The SaskCO2USER Project is grounded in seven key areas of research:

This research project led by the principal research team at the Gulf Coast Carbon Center at the Bureau of Economic Geology used the complex data sets extensively catalogued at the Weyburn and Midale fields. The project applied a risk-informed, system approach to determine minimum data set requirements for leakage detection and developed a modeling workflow for CO2 migration during post CO2-EOR storage.

This project, conducted by Schlumberger Carbon Services, used available data from the twelve years of research to provide guidance to CO2-EOR operators on cost effective monitoring strategies for the long-term storage of CO2.

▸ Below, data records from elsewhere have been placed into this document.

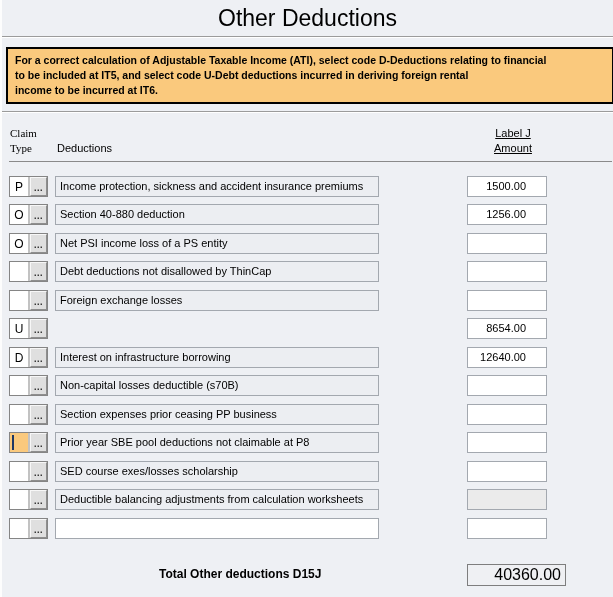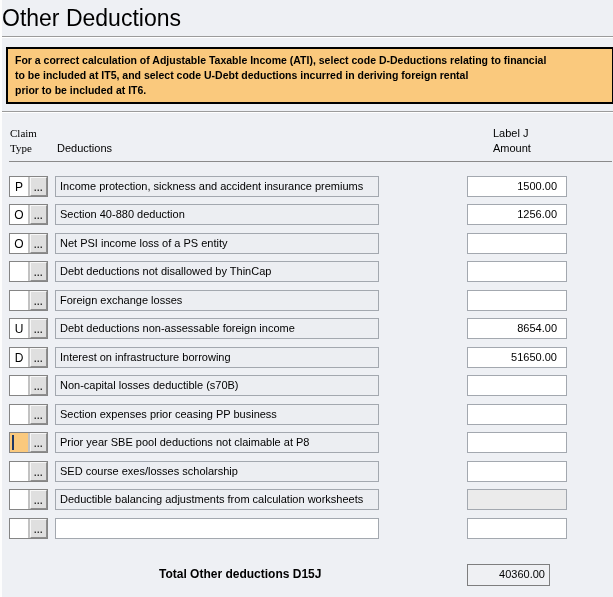--- a/index.html
+++ b/index.html
@@ -8,75 +8,75 @@
     --disabled-bg:#EBEBEB; --total-border:#7E7E7E;
   }
   *{margin:0;padding:0;box-sizing:border-box;}
   html,body{width:613px;height:597px;}
   body{
     font-family:"Liberation Sans","DejaVu Sans",sans-serif;
     background:var(--page-bg); color:#000; overflow:hidden;
   }
   #screen{position:relative;width:613px;height:597px;background:var(--page-bg);
     border-left:2px solid #FDFDFD;}
-  .title{position:absolute;top:5px;left:0;width:100%;text-align:left;
+  .title{position:absolute;top:5px;left:0;width:100%;text-align:center;
     font-size:23px;font-weight:400;letter-spacing:0;}
   .sep{position:absolute;left:0;width:613px;height:2px;
     border-top:1px solid #9B9B9B;border-bottom:1px solid #FFFFFF;}
   #sep-top{top:36px;} #sep-mid{top:111px;}
   .notice{position:absolute;top:47px;left:4px;width:608px;height:57px;
     background:var(--notice-bg);border:2px solid var(--notice-border);
     padding:4px 6px 0 7px;font-weight:bold;font-size:10.5px;line-height:15px;}
   .notice div{white-space:nowrap;overflow:hidden;}
   .colhead{position:absolute;font-size:11px;line-height:15px;}
   #head-claim{top:126px;left:8px;font-family:Liberation Serif, serif;}
   #head-desc{top:141px;left:55px;}
-  #head-amount{top:126px;left:491px;width:92px;text-align:left;}
+  #head-amount{top:126px;left:465px;width:92px;text-align:center;text-decoration:underline;}
   .headrule{position:absolute;top:161px;left:7px;width:603px;height:1px;background:#8A8A8A;}
   .row{position:absolute;left:0;width:613px;height:21px;}
   .claim{position:absolute;left:7px;top:0;width:39px;height:21px;
     border:1px solid #858585;background:#C2C2C2;display:flex;}
   .claim-input{position:relative;width:18px;height:19px;background:#FFFFFF;
     font-size:12px;display:flex;align-items:center;justify-content:center;}
   .claim-input.hl{background:var(--highlight-bg);}
   .claim-input.hl::before{content:"";position:absolute;left:2px;top:2px;
     width:2px;height:15px;background:#1F3864;}
   .browse{width:17px;height:19px;margin-left:2px;background:#DFDFDF;
     border-top:1px solid #F7F7F7;border-left:1px solid #F7F7F7;
     border-right:1px solid #8E8E8E;border-bottom:1px solid #8E8E8E;
     font-size:9px;font-weight:bold;color:#222;line-height:7px;
     display:flex;align-items:flex-end;justify-content:center;padding-bottom:3px;
     letter-spacing:0.5px;cursor:default;}
   .desc{position:absolute;left:53px;top:0;width:324px;height:21px;
     background:var(--desc-bg);border:1px solid var(--field-border);
     font-size:11px;line-height:18px;padding:0 0 0 4px;white-space:nowrap;overflow:hidden;}
   .desc.edit{background:#FFFFFF;}
-  .amount{position:absolute;left:465px;top:0;width:100px;height:21px;
+  .amount{position:absolute;left:465px;top:0;width:80px;height:21px;
     background:#FFFFFF;border:1px solid var(--field-border);
-    font-size:11px;line-height:18px;text-align:right;padding-right:9px;}
+    font-size:11px;line-height:18px;text-align:right;padding-right:20px;}
   .amount.dis{background:var(--disabled-bg);}
   .total-row{position:absolute;top:564px;left:0;width:613px;height:22px;}
   .total-label{position:absolute;left:157px;top:3px;width:300px;
     font-size:12px;font-weight:bold;}
-  .total-box{position:absolute;left:465px;top:0;width:83px;height:22px;
+  .total-box{position:absolute;left:465px;top:0;width:99px;height:22px;
     background:#EFF0F3;border:1px solid var(--total-border);
-    font-size:11px;line-height:19px;text-align:right;padding-right:4px;}
+    font-size:16px;line-height:19px;text-align:right;padding-right:4px;}
 </style>
 </head>
 <body>
 
 <div id="screen">
 
   <div class="title">Other Deductions</div>
   <div class="sep" id="sep-top"></div>
 
   <div class="notice">
     <div>For a correct calculation of Adjustable Taxable Income (ATI), select code D-Deductions relating to financial</div>
     <div>to be included at IT5, and select code U-Debt deductions incurred in deriving foreign rental</div>
-    <div>prior to be included at IT6.</div>
+    <div>income to be incurred at IT6.</div>
   </div>
 
   <div class="sep" id="sep-mid"></div>
 
   <div class="colhead" id="head-claim">
     <div>Claim</div>
     <div>Type</div>
   </div>
   <div class="colhead" id="head-desc">Deductions</div>
   <div class="colhead" id="head-amount">
@@ -128,31 +128,30 @@
     </div>
     <div class="desc">Foreign exchange losses</div>
     <div class="amount"></div>
   </div>
 
   <div class="row" style="top:318px">
     <div class="claim">
       <div class="claim-input">U</div>
       <div class="browse">...</div>
     </div>
-    <div class="desc">Debt deductions non-assessable foreign income</div>
     <div class="amount">8654.00</div>
   </div>
 
   <div class="row" style="top:347px">
     <div class="claim">
       <div class="claim-input">D</div>
       <div class="browse">...</div>
     </div>
     <div class="desc">Interest on infrastructure borrowing</div>
-    <div class="amount">51650.00</div>
+    <div class="amount">12640.00</div>
   </div>
 
   <div class="row" style="top:375px">
     <div class="claim">
       <div class="claim-input"></div>
       <div class="browse">...</div>
     </div>
     <div class="desc">Non-capital losses deductible (s70B)</div>
     <div class="amount"></div>
   </div>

This area of seismicity is related to the underground injection of fluids which includes CO2, waste fluids and brine that have become a heightened interest in CO2 storage projects. Under the leadership of the University of Bristol and Outer Limits Geophysics LLP, the natural seismicity of southern Saskatchewan was compiled and reviewed.  This data set was cross-referenced with a historical record of the regional fluid injection.

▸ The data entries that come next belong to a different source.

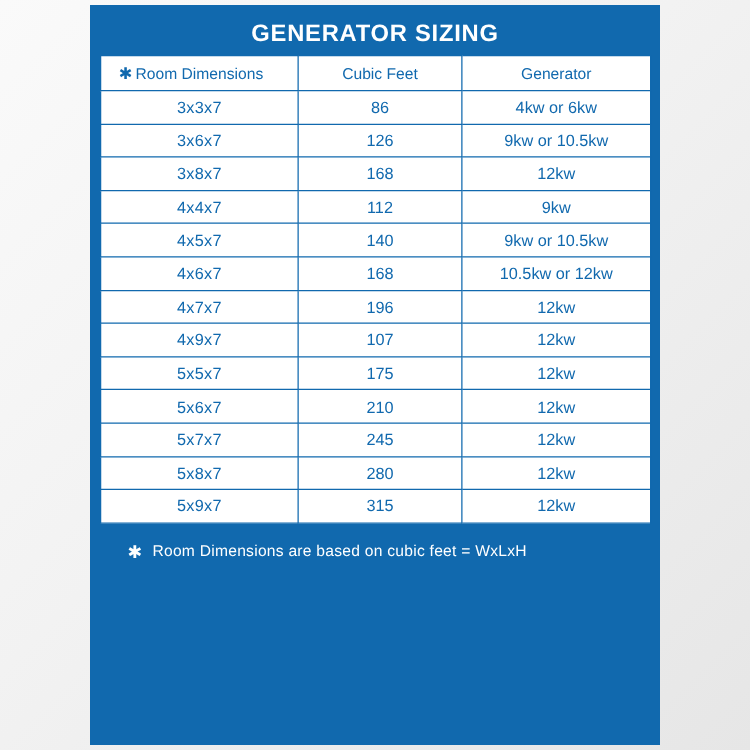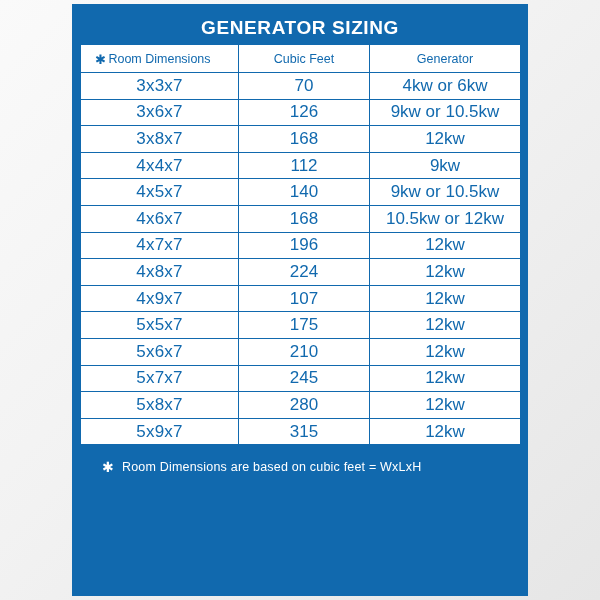--- a/index.html
+++ b/index.html
@@ -51,21 +51,21 @@
     border-collapse: collapse;
     width: 100%;
     table-layout: fixed;
   }
   col.c1 { width: 158px; }
   col.c2 { width: 131px; }
   col.c3 { width: 151px; }
   th, td {
     border: 1px solid #1169ae;
     color: #1169ae;
-    font-size: 17px;
+    font-size: 13px;
     text-align: center;
     height: 25.6px;
     padding: 0;
     font-family: "Liberation Sans", sans-serif;
   }
   th {
     font-size: 12.5px;
     font-weight: normal;
     height: 27px;
   }
@@ -119,21 +119,21 @@
               <span class="star">✱</span>
               <span>Room Dimensions</span>
             </th>
             <th>Cubic Feet</th>
             <th>Generator</th>
           </tr>
         </thead>
         <tbody id="tbody">
             <tr>
               <td class="dim">3x3x7</td>
-              <td class="cf">70</td>
+              <td class="cf">86</td>
               <td class="gen">4kw or 6kw</td>
             </tr>
             <tr>
               <td class="dim">3x6x7</td>
               <td class="cf">126</td>
               <td class="gen">9kw or 10.5kw</td>
             </tr>
             <tr>
               <td class="dim">3x8x7</td>
               <td class="cf">168</td>
@@ -150,25 +150,20 @@
               <td class="gen">9kw or 10.5kw</td>
             </tr>
             <tr>
               <td class="dim">4x6x7</td>
               <td class="cf">168</td>
               <td class="gen">10.5kw or 12kw</td>
             </tr>
             <tr>
               <td class="dim">4x7x7</td>
               <td class="cf">196</td>
-              <td class="gen">12kw</td>
-            </tr>
-            <tr>
-              <td class="dim">4x8x7</td>
-              <td class="cf">224</td>
               <td class="gen">12kw</td>
             </tr>
             <tr>
               <td class="dim">4x9x7</td>
               <td class="cf">107</td>
               <td class="gen">12kw</td>
             </tr>
             <tr>
               <td class="dim">5x5x7</td>
               <td class="cf">175</td>

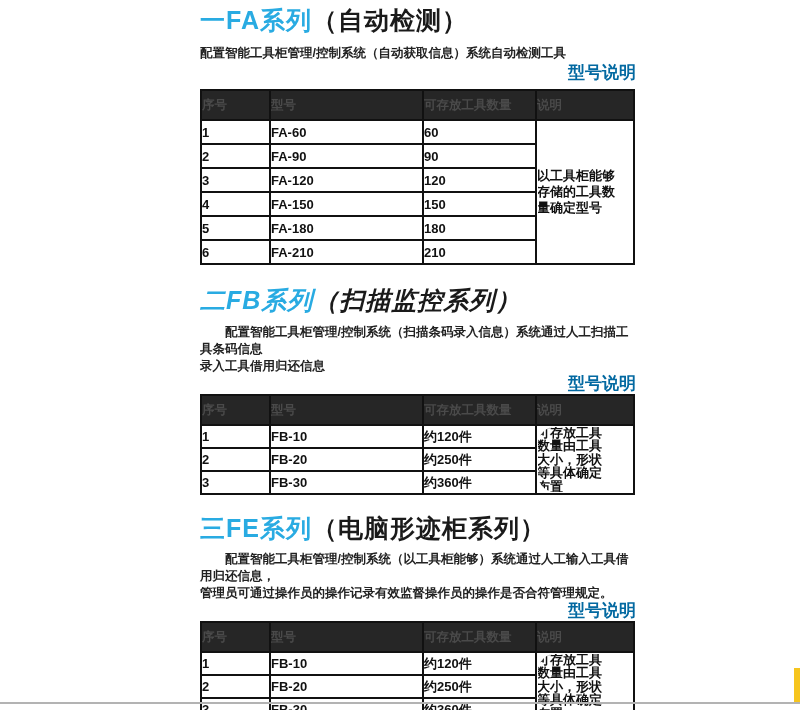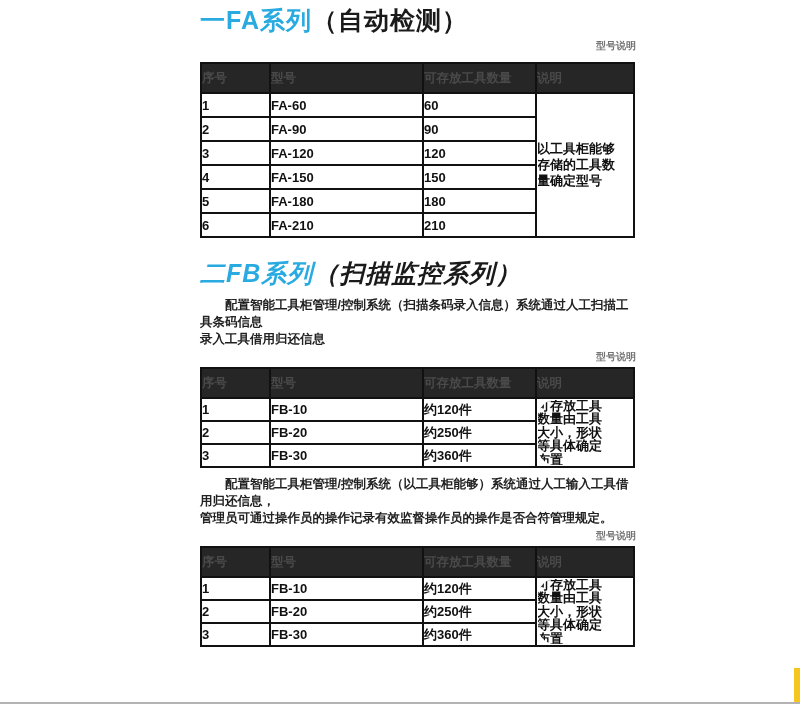--- a/index.html
+++ b/index.html
@@ -35,25 +35,25 @@
     color:#222222;
     white-space:pre-line;
   }
   .d1{margin-top:10px;}
   .d2{margin-top:9px;}
   .d3{margin-top:8px;}
 
   .model-label{
     margin:0;
     margin-top:2px;
-    font-size:10px;
+    font-size:17px;
     font-weight:700;
     line-height:17px;
     text-align:right;
-    color:#737373;
+    color:#0369a1;
   }
   .ml2,.ml3{margin-top:0;}
 
   table.spec-table{
     width:433px;
     border-collapse:collapse;
     table-layout:fixed;
   }
   .tb1{margin-top:8px;}
   .tb2{margin-top:2px;}
@@ -110,20 +110,21 @@
     background:#F6C51E;
   }
 </style>
 </head>
 <body>
 
 <div class="page">
   <div class="content">
 
     <h2 class="sec-title t1"><span class="accent">一FA系列</span><span>（自动检测）</span></h2>
+    <p class="desc d1">配置智能工具柜管理/控制系统（自动获取信息）系统自动检测工具</p>
     <p class="model-label ml1">型号说明</p>
     <table class="spec-table tb1">
       <colgroup>
           <col class="c1">
           <col class="c2">
           <col class="c3">
           <col class="c4">
         </colgroup>
       <thead>
         <tr>
@@ -206,20 +207,21 @@
           <td>约250件</td>
         </tr>
         <tr>
           <td>3</td>
           <td>FB-30</td>
           <td>约360件</td>
         </tr>
       </tbody>
     </table>
 
+    <h2 class="sec-title t3"><span class="accent">三FE系列</span><span>（电脑形迹柜系列）</span></h2>
     <p class="desc d3">　　配置智能工具柜管理/控制系统（以工具柜能够）系统通过人工输入工具借用归还信息，
 管理员可通过操作员的操作记录有效监督操作员的操作是否合符管理规定。</p>
     <p class="model-label ml3">型号说明</p>
     <table class="spec-table tb3">
       <colgroup>
           <col class="c1">
           <col class="c2">
           <col class="c3">
           <col class="c4">
         </colgroup>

 Dutch-based TNO is advanced existing work at Weyburn. By adapting the existing algorithm, a history-matching method was developed with the goals of being flexible, efficient and effective. This algorithm was demonstrated on a synthetic data set before being applied to data from an operational CO2-EOR field.

Managed by Bissett Resource Consultants Ltd., the objectives of this wellbore project included: analyzing methods which provide an effective and reliable seal for CO2 and other injected fluids; a basic drilling program which would be used as a model for future operators; cost estimates; options for future horizontal well designs; and completion and abandonment procedures, tools and materials.

This Energy and Environmental Research Center (EERC) - led project focused on improving operational economics and mitigating the impacts of casing corrosion. By comparing case studies and in-situ results with existing laboratory work, scenarios emerged that were relevant to real-world experience.

This project, conducted by the Saskatchewan Geological Survey, investigated the effect of injected CO2 on rock framework and pore space.